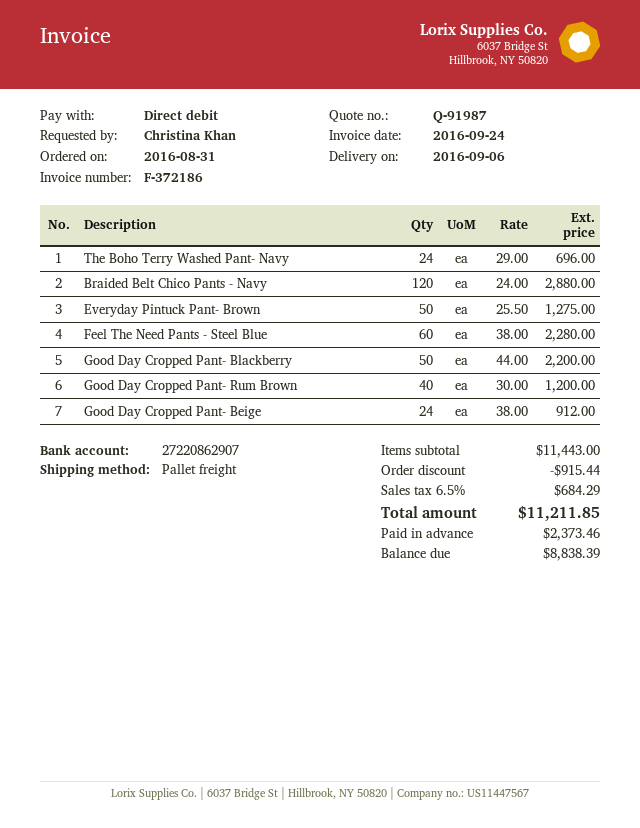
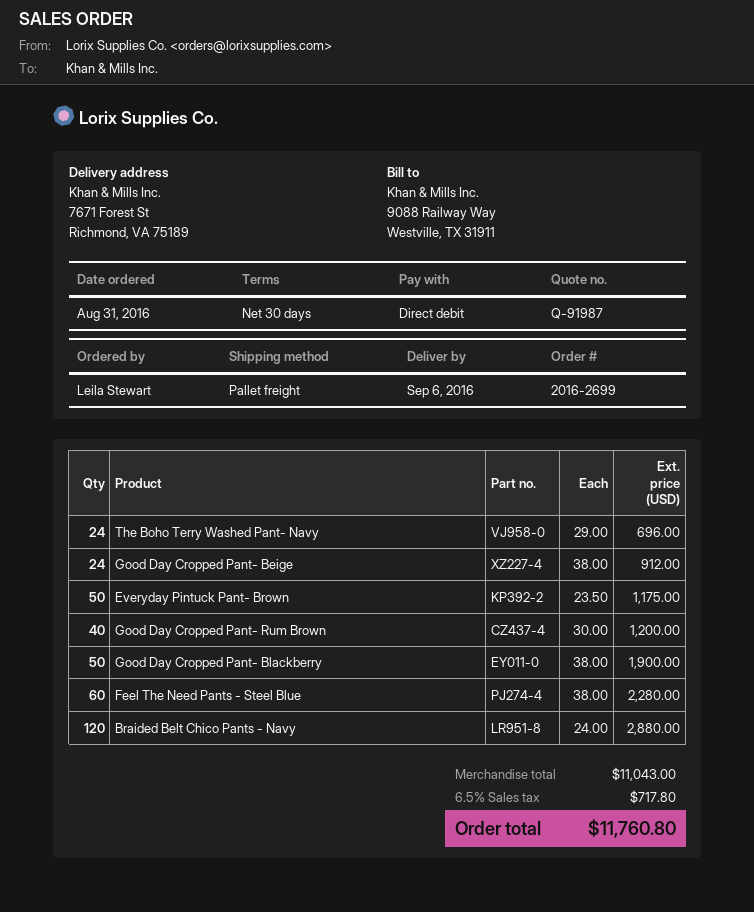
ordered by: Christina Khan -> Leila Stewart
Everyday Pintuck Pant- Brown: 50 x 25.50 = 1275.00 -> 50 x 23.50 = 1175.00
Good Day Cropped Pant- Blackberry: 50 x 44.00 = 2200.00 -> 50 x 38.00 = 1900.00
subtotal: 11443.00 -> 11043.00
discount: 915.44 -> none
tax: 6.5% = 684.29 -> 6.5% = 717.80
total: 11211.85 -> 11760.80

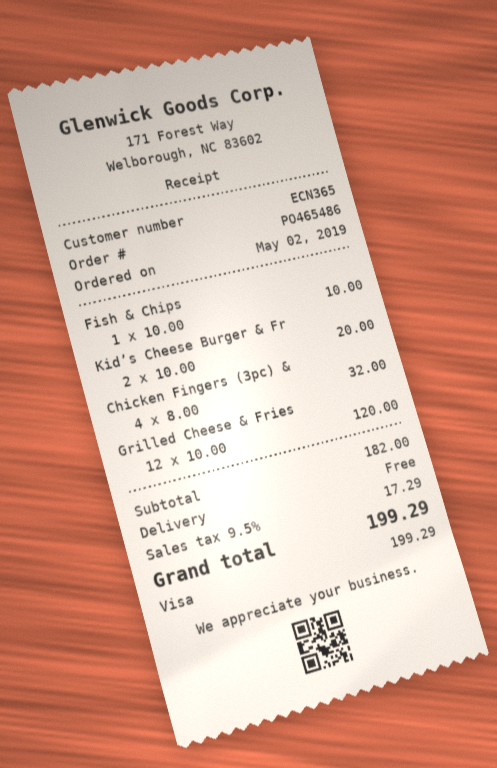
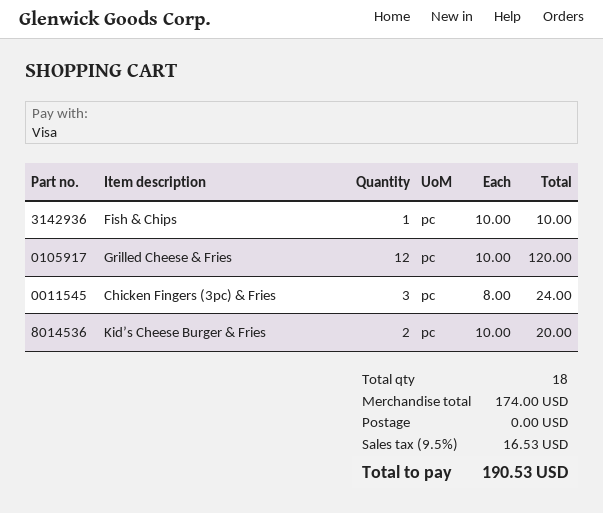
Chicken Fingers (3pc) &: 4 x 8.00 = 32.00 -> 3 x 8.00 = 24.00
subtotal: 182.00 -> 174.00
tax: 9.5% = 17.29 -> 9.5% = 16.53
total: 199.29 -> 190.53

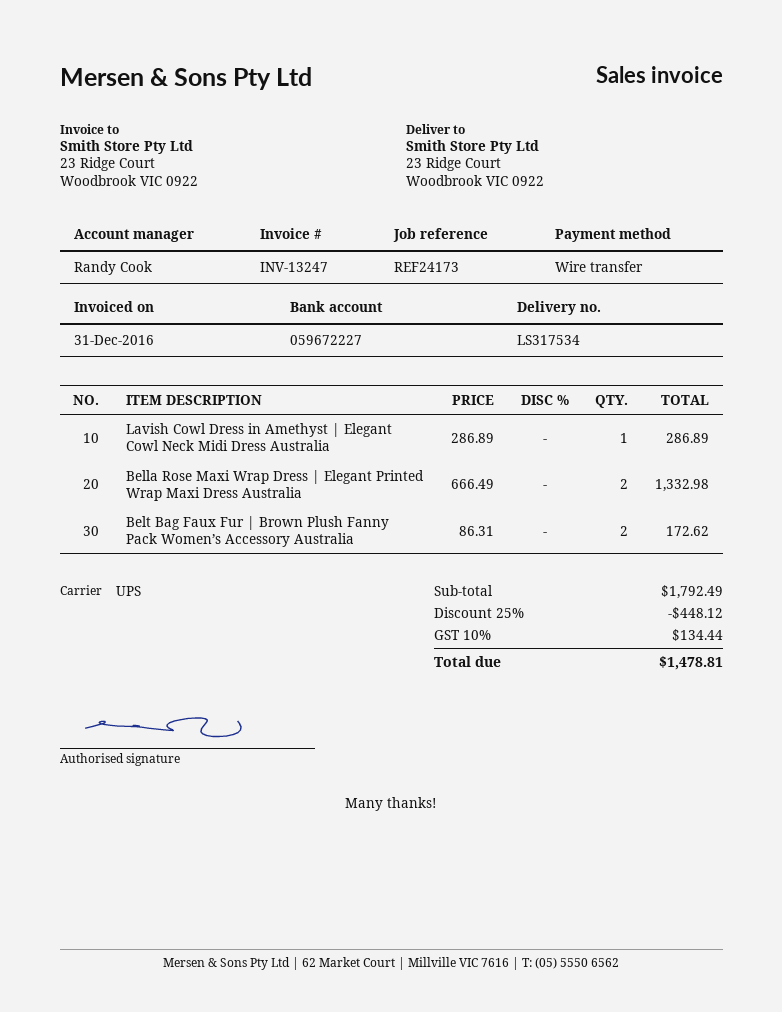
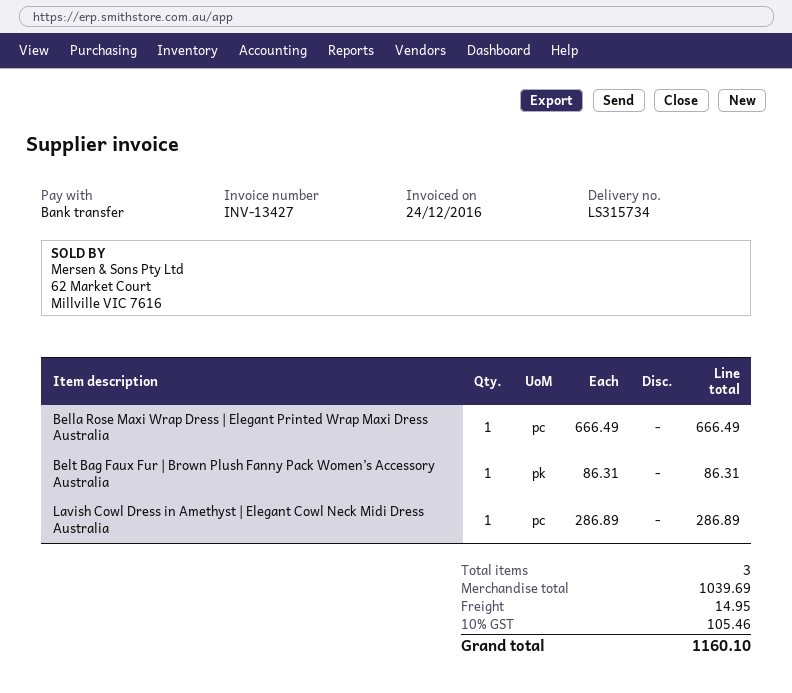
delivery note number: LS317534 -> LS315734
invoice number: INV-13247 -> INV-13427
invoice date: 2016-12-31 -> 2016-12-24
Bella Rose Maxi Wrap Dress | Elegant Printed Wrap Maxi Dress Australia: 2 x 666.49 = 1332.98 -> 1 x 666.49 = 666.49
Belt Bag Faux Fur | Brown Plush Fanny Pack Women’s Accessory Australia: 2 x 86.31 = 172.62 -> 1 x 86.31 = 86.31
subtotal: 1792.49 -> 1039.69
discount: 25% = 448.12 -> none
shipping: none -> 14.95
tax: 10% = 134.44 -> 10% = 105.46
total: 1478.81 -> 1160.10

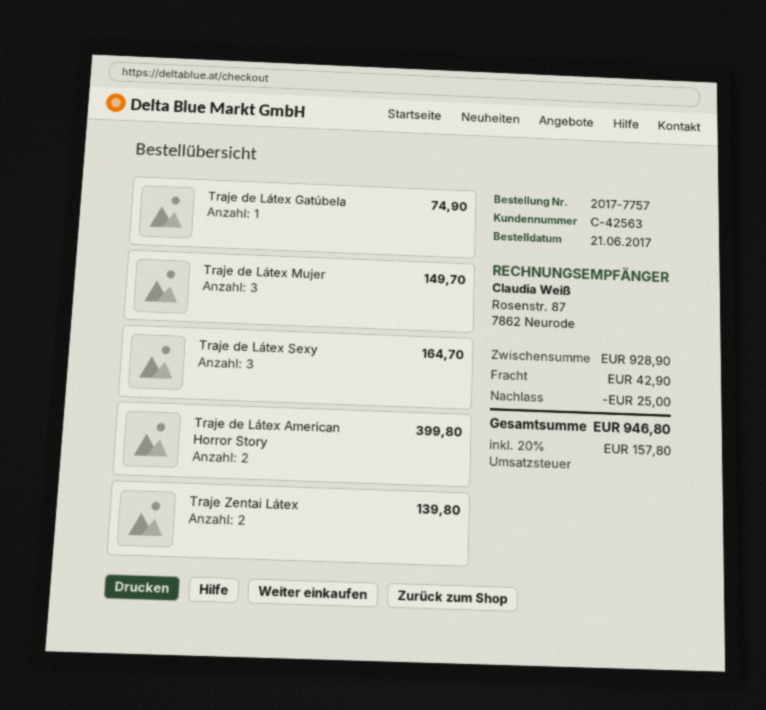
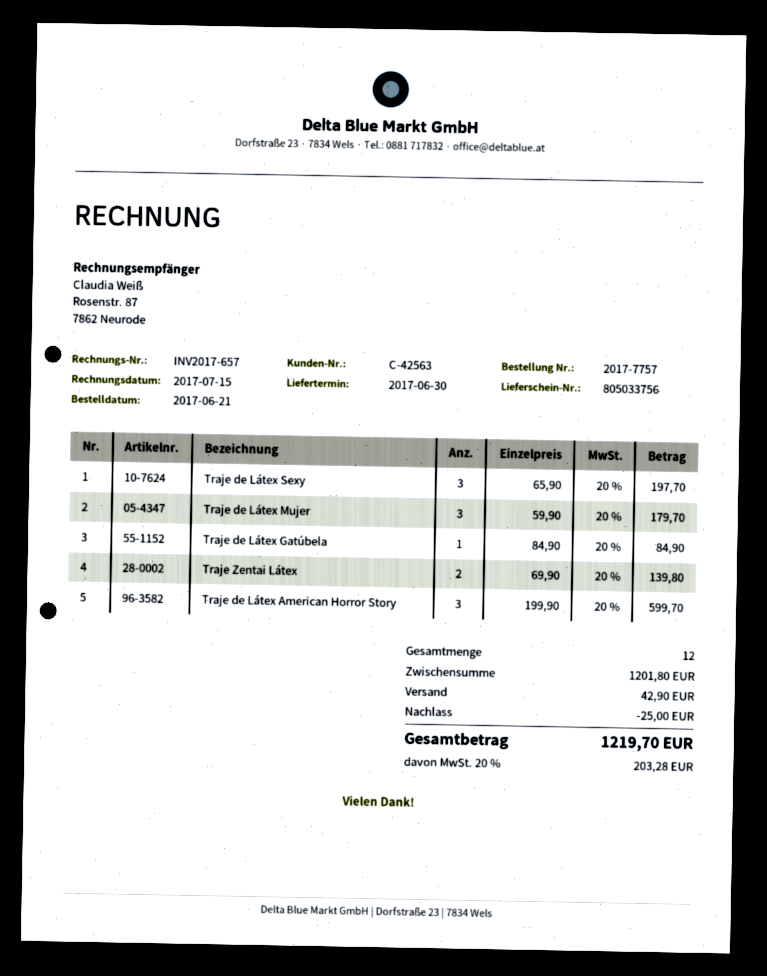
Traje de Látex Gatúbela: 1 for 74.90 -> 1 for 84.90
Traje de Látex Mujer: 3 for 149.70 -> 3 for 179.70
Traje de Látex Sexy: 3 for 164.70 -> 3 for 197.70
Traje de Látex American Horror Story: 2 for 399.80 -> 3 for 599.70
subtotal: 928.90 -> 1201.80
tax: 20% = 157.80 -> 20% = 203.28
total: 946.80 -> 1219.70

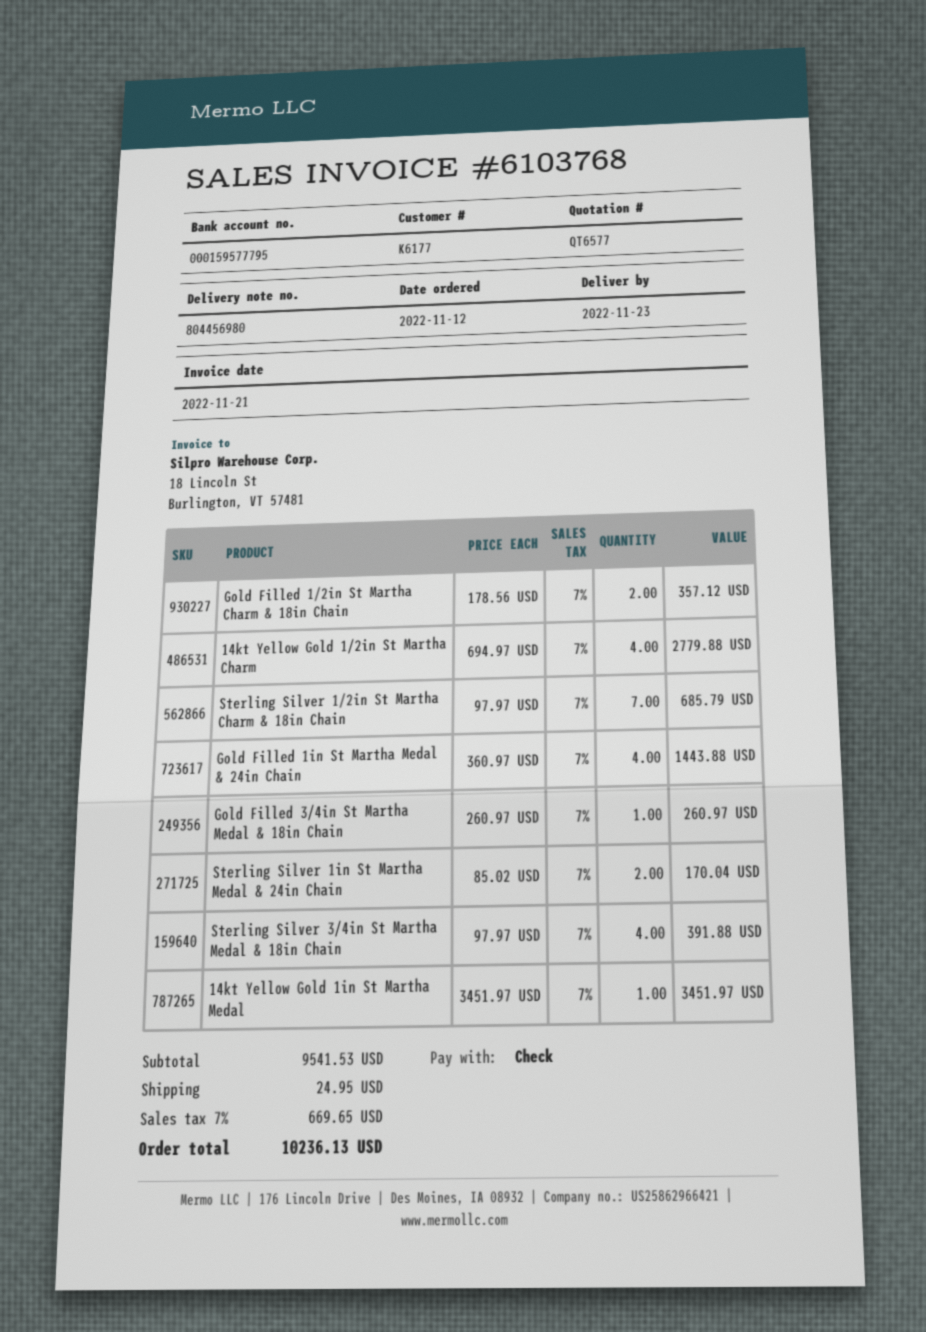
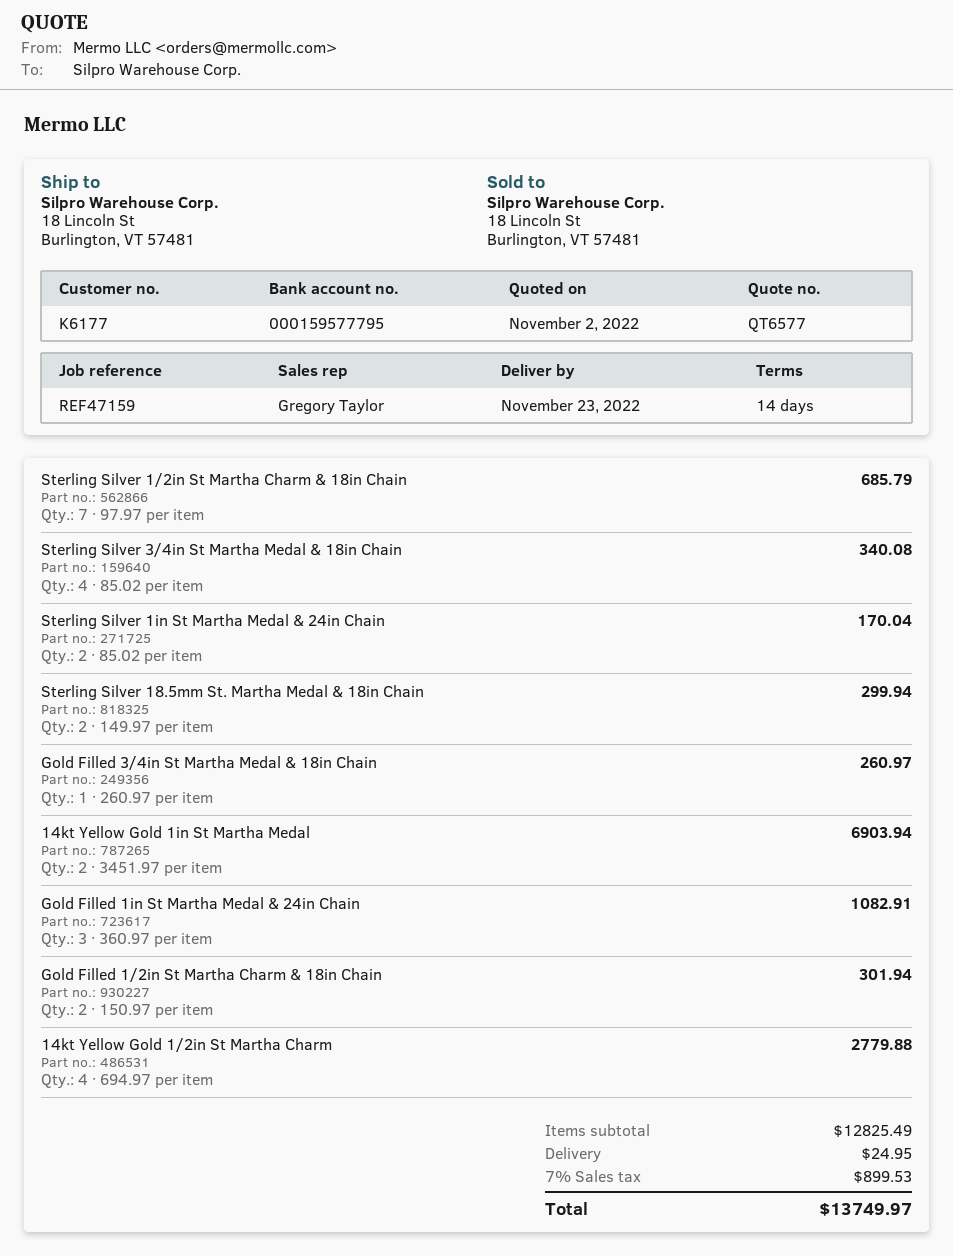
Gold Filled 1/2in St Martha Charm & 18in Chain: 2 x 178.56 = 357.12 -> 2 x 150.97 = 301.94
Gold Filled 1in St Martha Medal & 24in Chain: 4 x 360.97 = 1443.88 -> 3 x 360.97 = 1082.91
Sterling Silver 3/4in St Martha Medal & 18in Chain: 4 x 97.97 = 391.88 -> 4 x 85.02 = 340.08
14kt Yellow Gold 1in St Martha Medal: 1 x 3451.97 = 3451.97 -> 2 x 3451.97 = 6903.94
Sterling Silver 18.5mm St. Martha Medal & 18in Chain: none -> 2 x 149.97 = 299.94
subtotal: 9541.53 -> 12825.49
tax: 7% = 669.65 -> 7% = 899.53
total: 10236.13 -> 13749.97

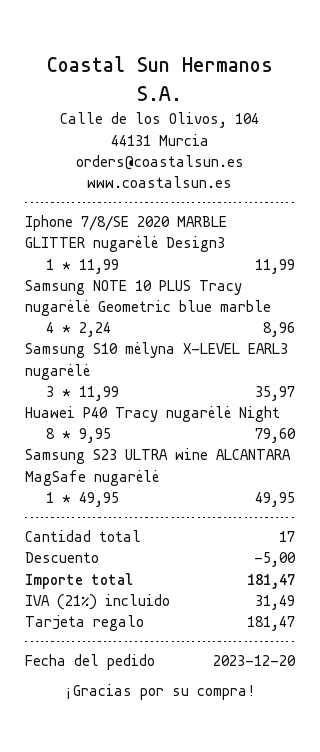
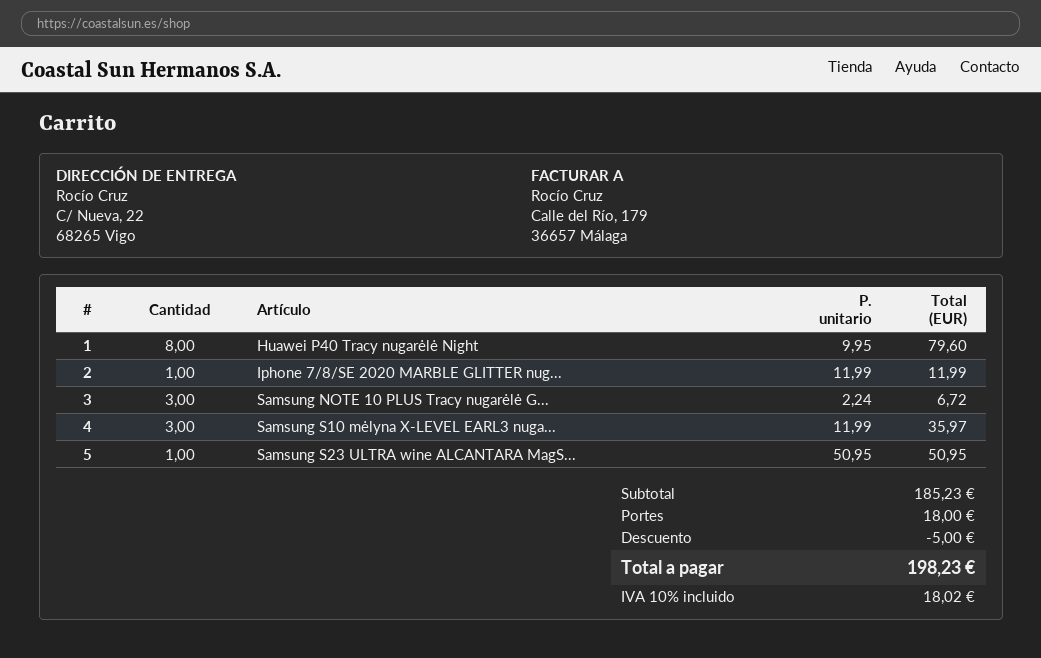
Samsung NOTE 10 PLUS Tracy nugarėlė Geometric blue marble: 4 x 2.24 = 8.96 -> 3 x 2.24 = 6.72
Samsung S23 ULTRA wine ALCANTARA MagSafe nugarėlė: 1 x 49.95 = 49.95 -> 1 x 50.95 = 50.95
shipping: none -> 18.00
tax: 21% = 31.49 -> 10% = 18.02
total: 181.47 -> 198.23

● ● ●

• REQUIRED ACTION: All lines from the beginning of the material through the line that holds "subtotal: 182.00 -> 174.00", both included, should be returned exactly; please omit any pictures and add no other lines.

• ANSWER:
ordered by: Christina Khan -> Leila Stewart
Everyday Pintuck Pant- Brown: 50 x 25.50 = 1275.00 -> 50 x 23.50 = 1175.00
Good Day Cropped Pant- Blackberry: 50 x 44.00 = 2200.00 -> 50 x 38.00 = 1900.00
subtotal: 11443.00 -> 11043.00
discount: 915.44 -> none
tax: 6.5% = 684.29 -> 6.5% = 717.80
total: 11211.85 -> 11760.80

Chicken Fingers (3pc) &: 4 x 8.00 = 32.00 -> 3 x 8.00 = 24.00
subtotal: 182.00 -> 174.00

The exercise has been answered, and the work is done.